Work required | For each line below that includes the word "content", make a copy.

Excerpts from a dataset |
************

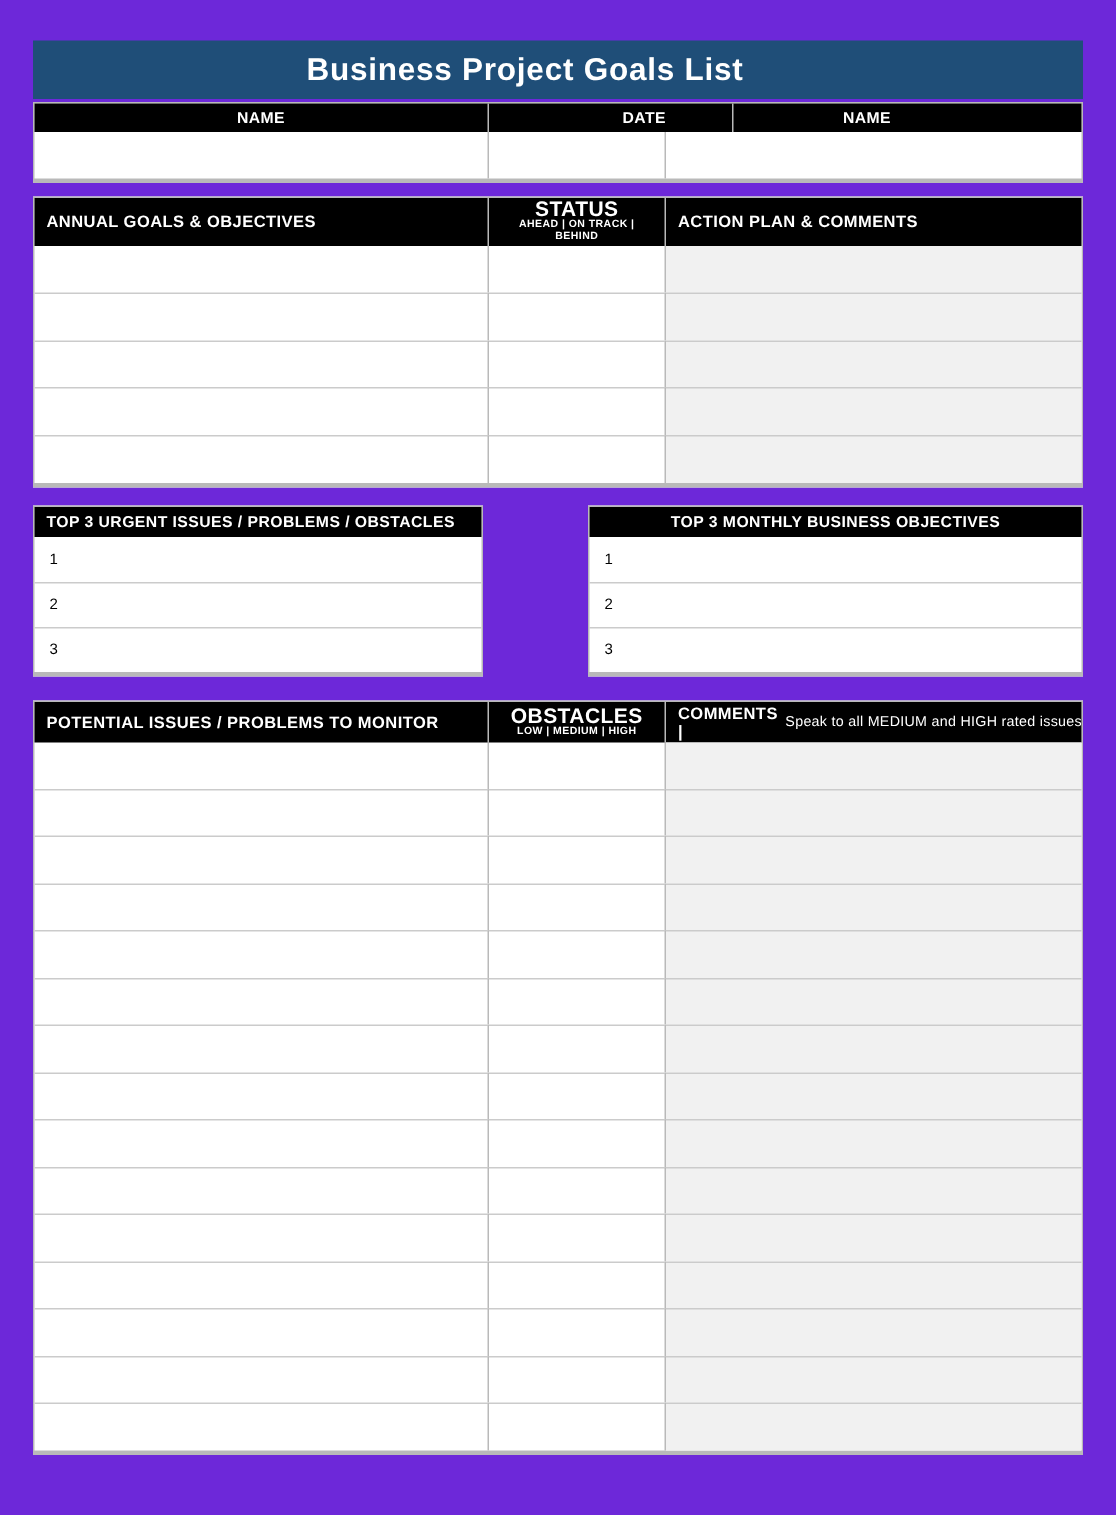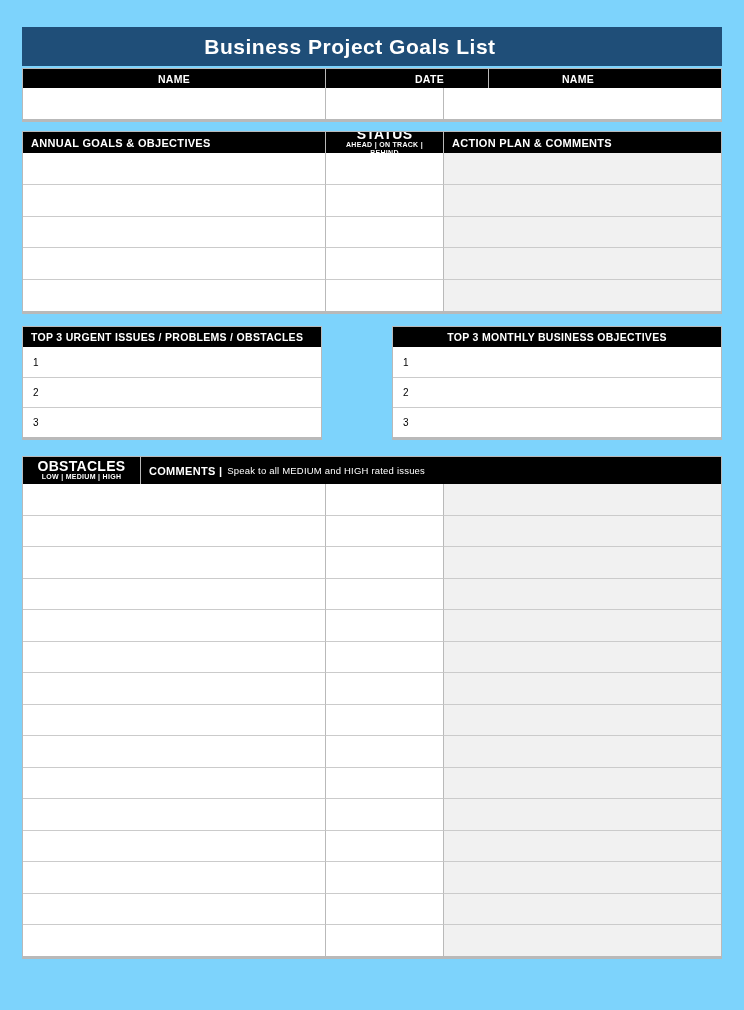--- a/index.html
+++ b/index.html
@@ -4,7 +4,7 @@
 <style>
   html,body { margin:0; padding:0; background:#ffffff; }
   .page {
-    position:relative; width:744px; height:1010px; background:#7dd3fc;
+    position:relative; width:744px; height:1010px; background:#6d28d9;
     font-family:"Liberation Sans", sans-serif; overflow:hidden;text-decoration:underline;
   }
   .content { position:absolute; left:22px; top:27px; width:700px; }

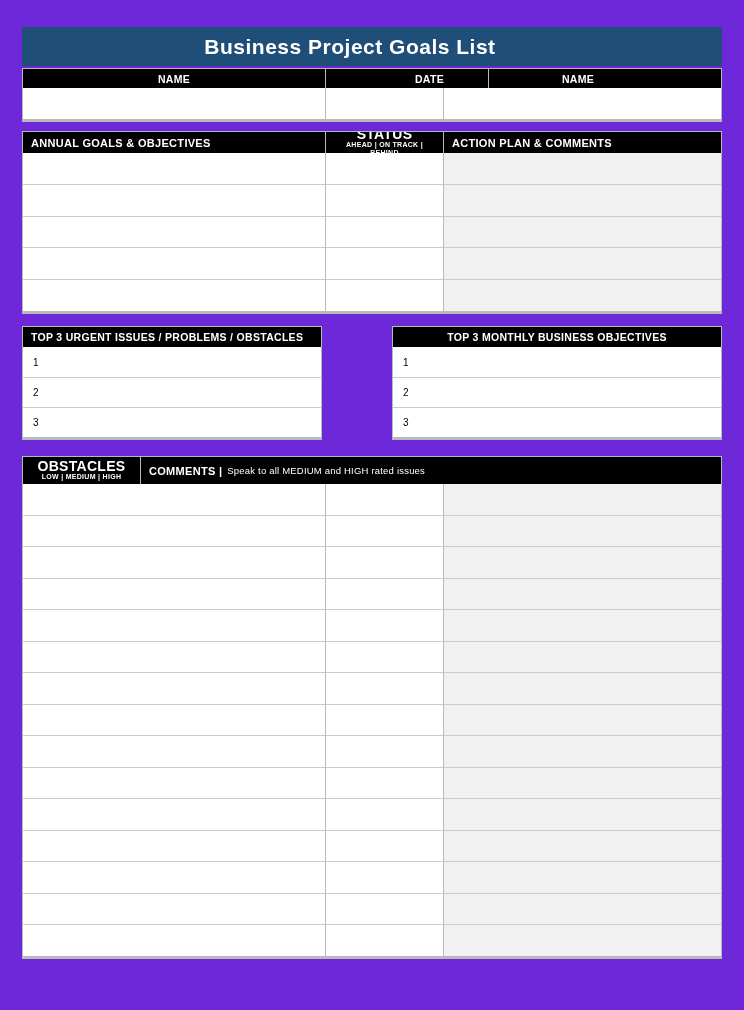--- a/index.html
+++ b/index.html
@@ -54,7 +54,7 @@
   .info { margin-bottom:9px; }
 
   
-  .annual .hrow { height:21px; }
+  .annual .hrow { height:32px; }
   .annual .hcell { font-size:11px; }
   .annual .hcell.left, .issues .hcell.left { padding-left:8px; justify-content:flex-start; }
   .stack { flex-direction:column; justify-content:center; text-align:center; }

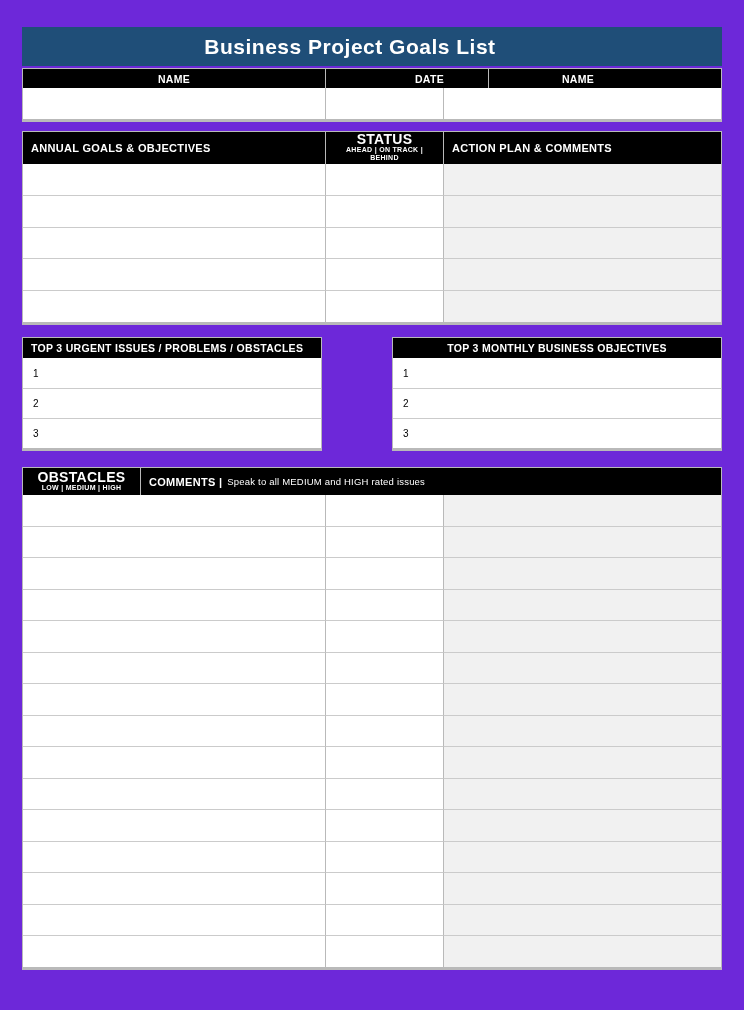--- a/index.html
+++ b/index.html
@@ -181,6 +181,7 @@
 
     <div class="tbl issues">
       <div class="hrow">
+        <div class="hcell c1 left">POTENTIAL ISSUES / PROBLEMS TO MONITOR</div>
         <div class="hcell c2 stack">
           <span class="line1">OBSTACLES</span>
           <span class="line2">LOW | MEDIUM | HIGH</span>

************

Task response |
   .content { position:absolute; left:22px; top:27px; width:700px; }
   .annual .hcell.left, .issues .hcell.left { padding-left:8px; justify-content:flex-start; }
   .stack { flex-direction:column; justify-content:center; text-align:center; }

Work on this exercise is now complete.